The problem: Among the entries below, one stretch runs from the line that contains "font-style: none ->" through the line that contains "text-align: none ->". Repeat that stretch exactly, ends included, and only that.

____ Supplied material

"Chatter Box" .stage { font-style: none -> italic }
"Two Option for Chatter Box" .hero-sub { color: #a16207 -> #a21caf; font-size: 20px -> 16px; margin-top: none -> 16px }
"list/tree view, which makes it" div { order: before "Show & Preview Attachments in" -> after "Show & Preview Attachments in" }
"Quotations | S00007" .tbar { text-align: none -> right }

________
____ Supplied material

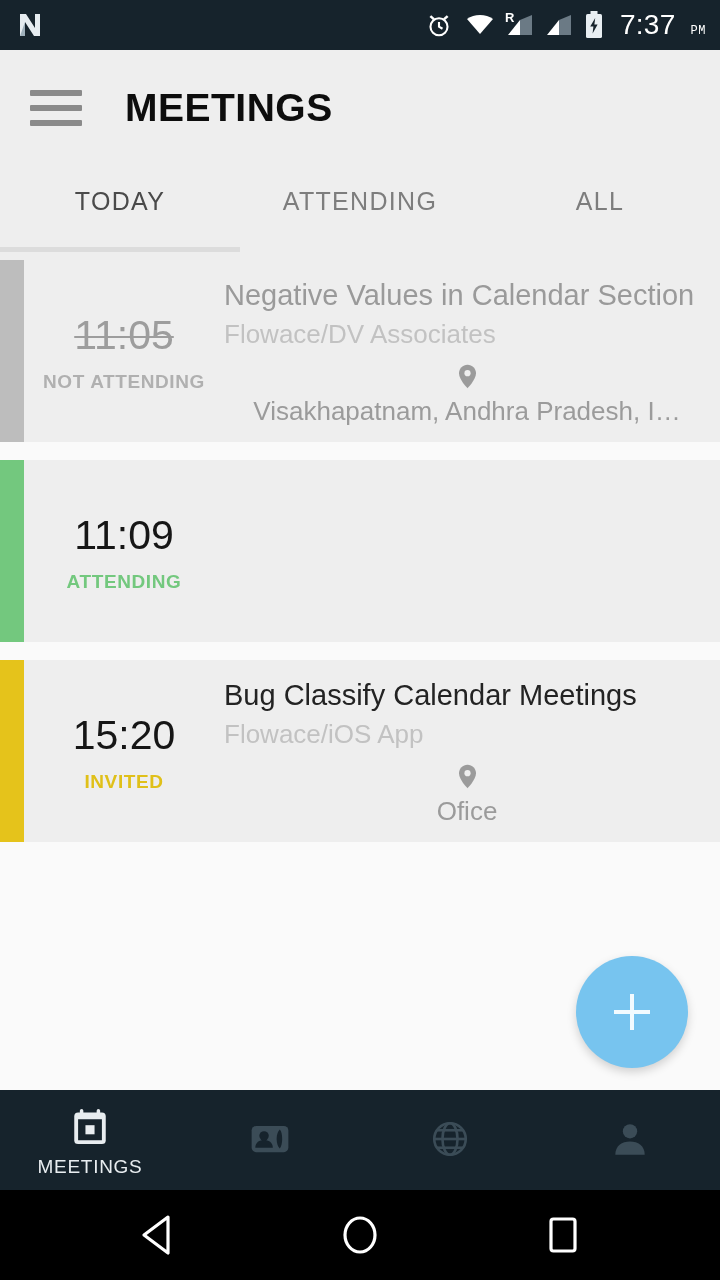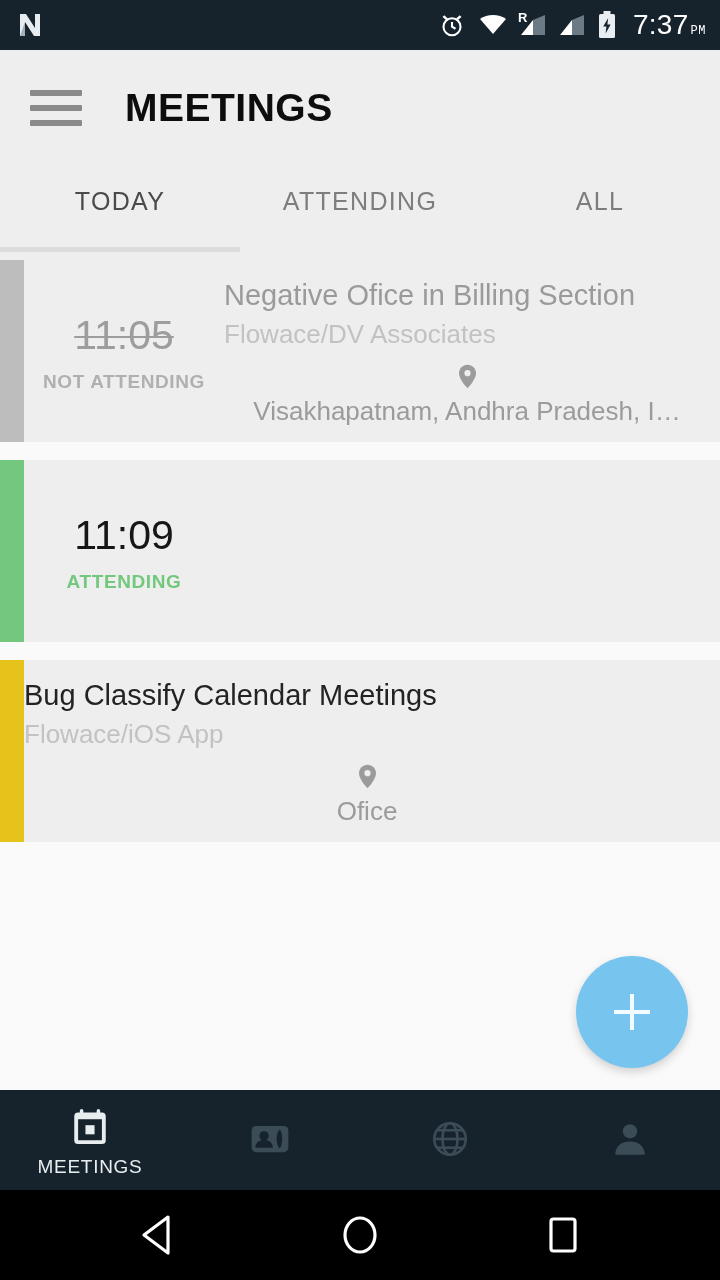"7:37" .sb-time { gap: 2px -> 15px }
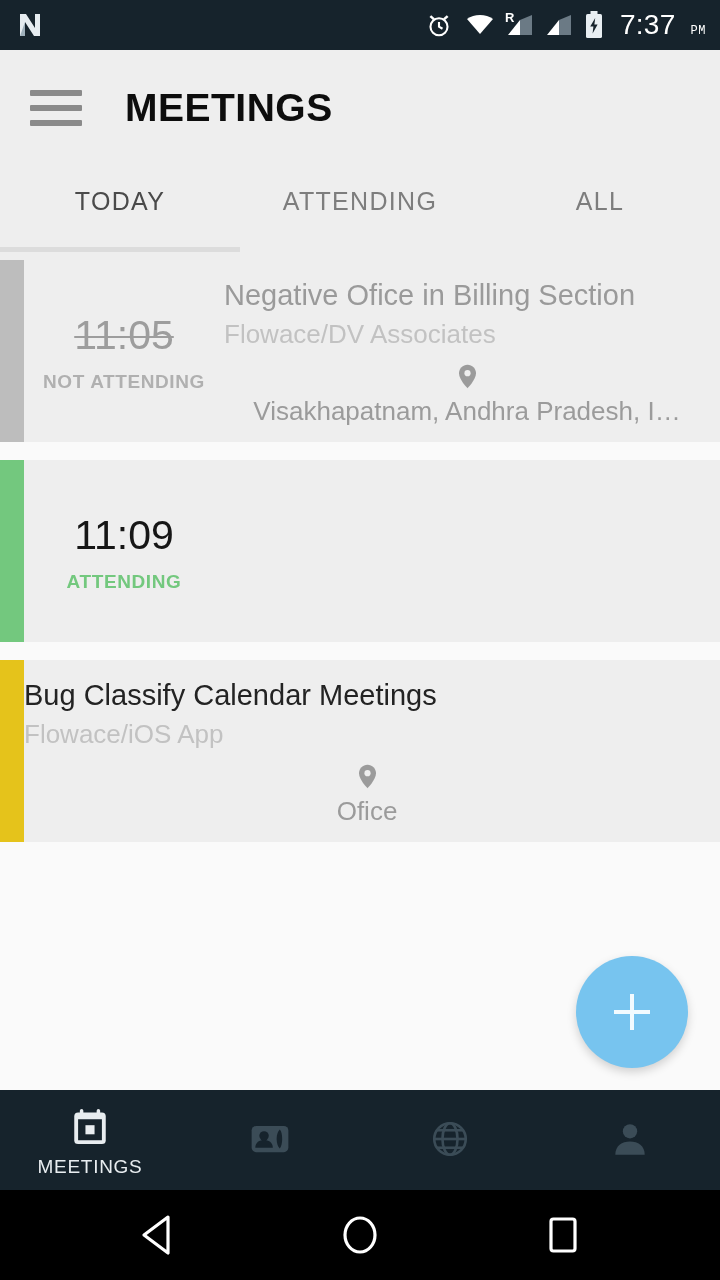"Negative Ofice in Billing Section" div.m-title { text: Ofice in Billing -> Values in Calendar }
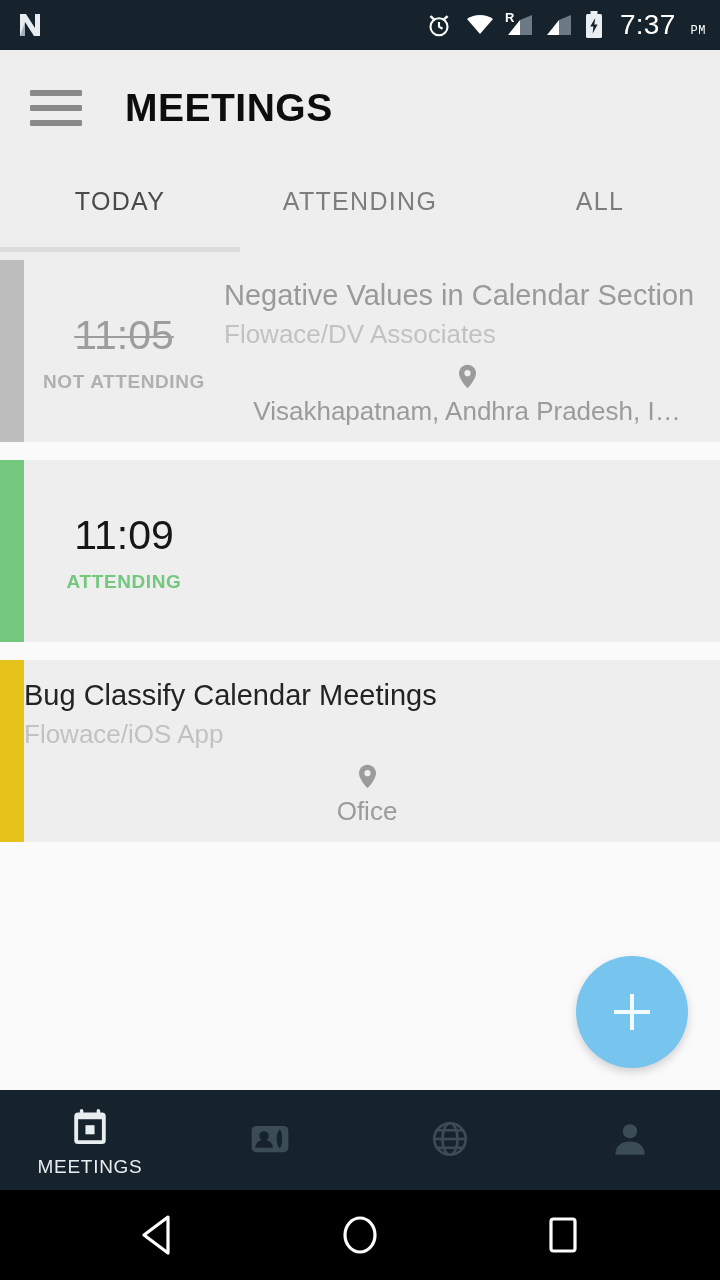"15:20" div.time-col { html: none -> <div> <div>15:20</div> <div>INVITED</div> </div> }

________
____ Supplied material

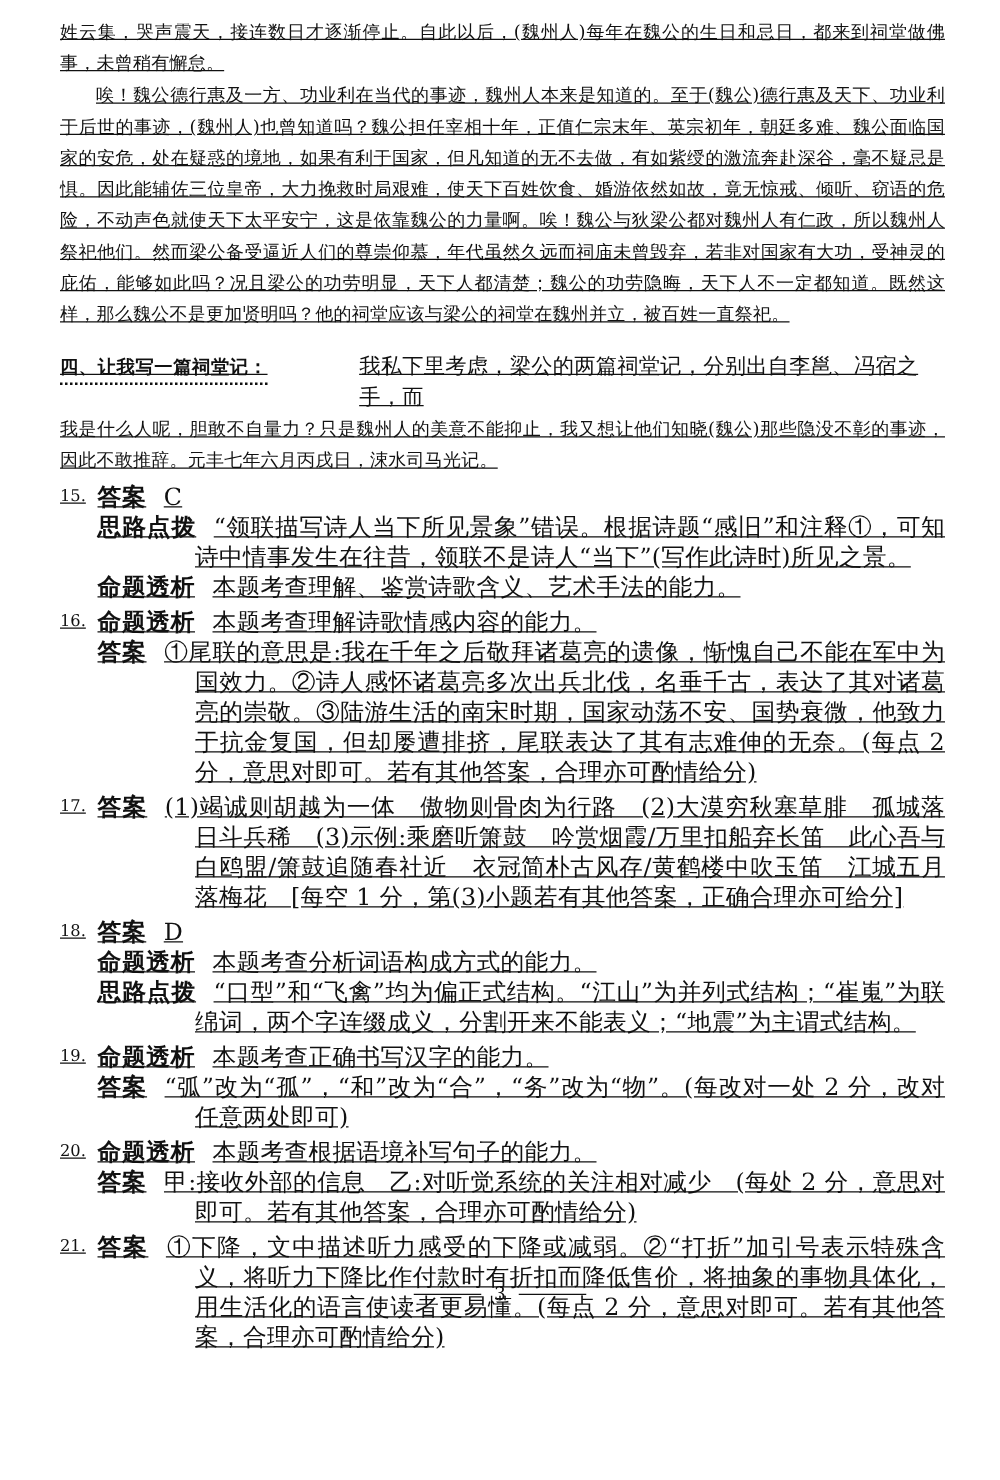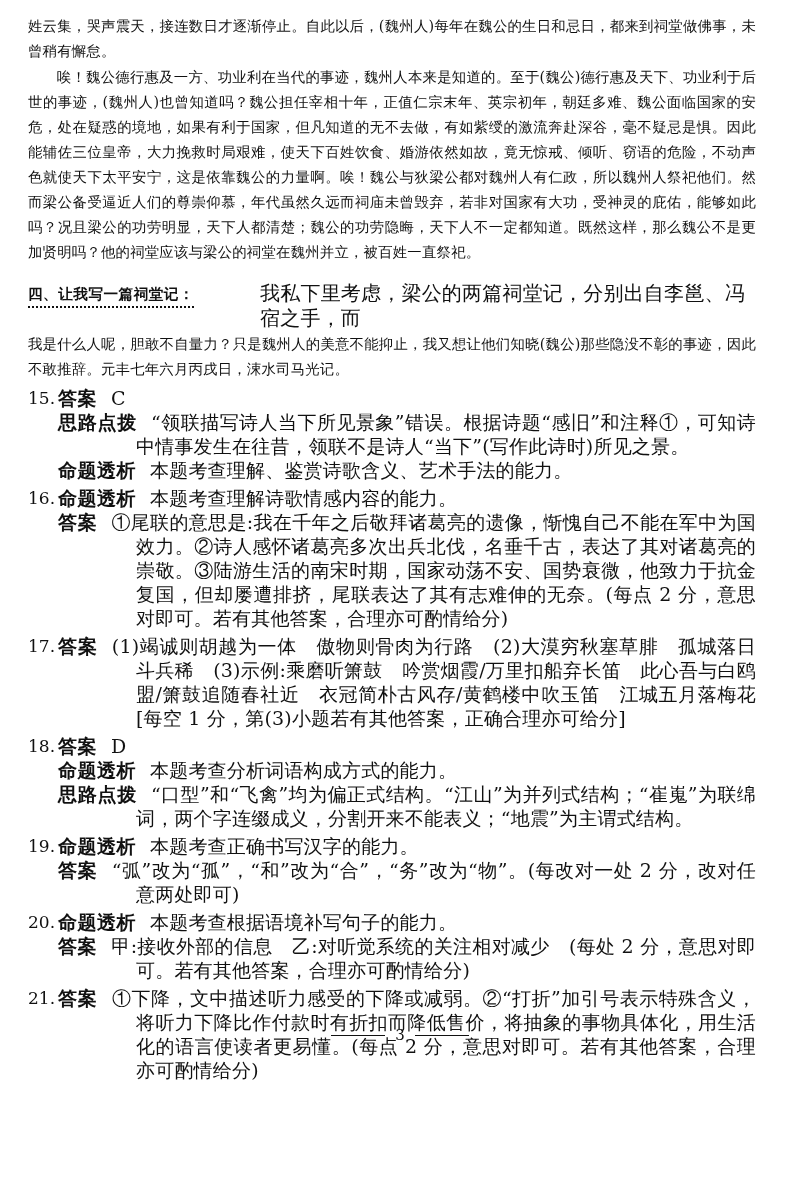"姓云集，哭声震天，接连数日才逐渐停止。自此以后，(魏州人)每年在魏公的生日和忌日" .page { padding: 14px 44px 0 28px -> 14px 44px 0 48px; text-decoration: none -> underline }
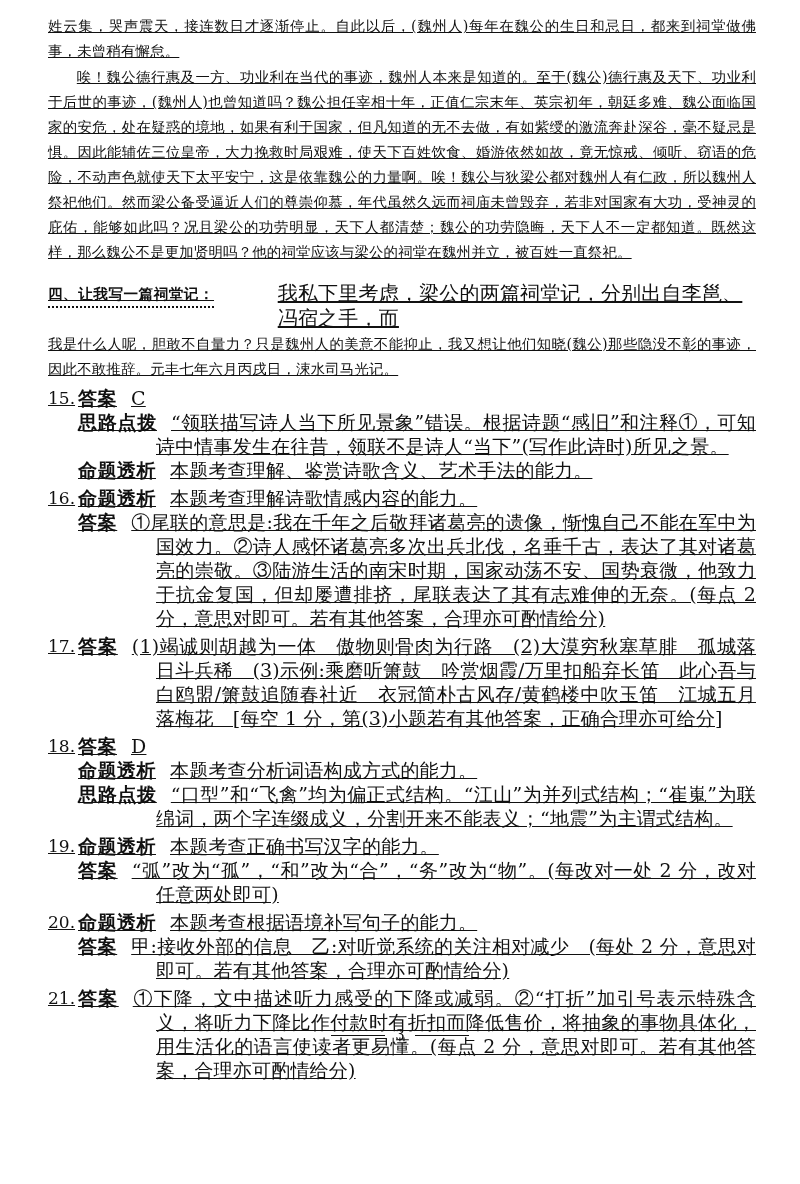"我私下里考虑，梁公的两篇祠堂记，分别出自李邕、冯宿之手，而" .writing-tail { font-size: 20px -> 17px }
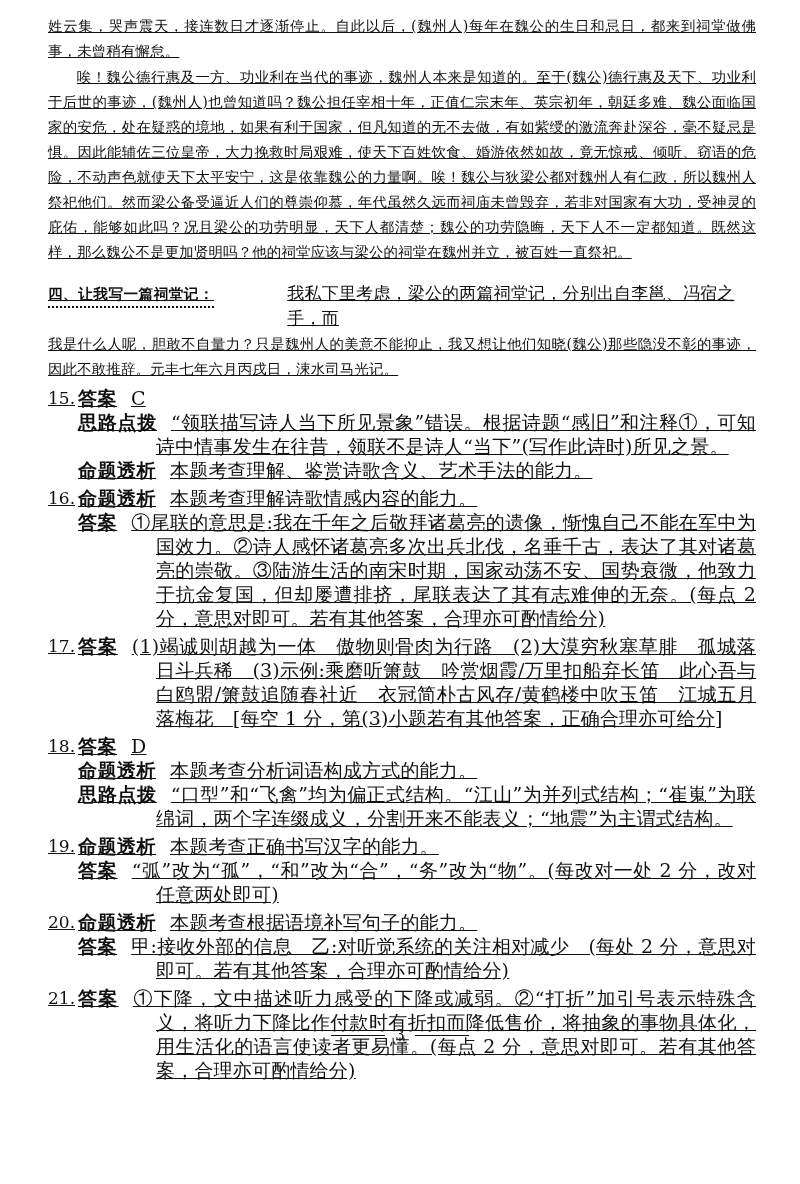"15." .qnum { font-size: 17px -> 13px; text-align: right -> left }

________

Answer for the task:
"Chatter Box" .stage { font-style: none -> italic }
"Two Option for Chatter Box" .hero-sub { color: #a16207 -> #a21caf; font-size: 20px -> 16px; margin-top: none -> 16px }
"list/tree view, which makes it" div { order: before "Show & Preview Attachments in" -> after "Show & Preview Attachments in" }
"Quotations | S00007" .tbar { text-align: none -> right }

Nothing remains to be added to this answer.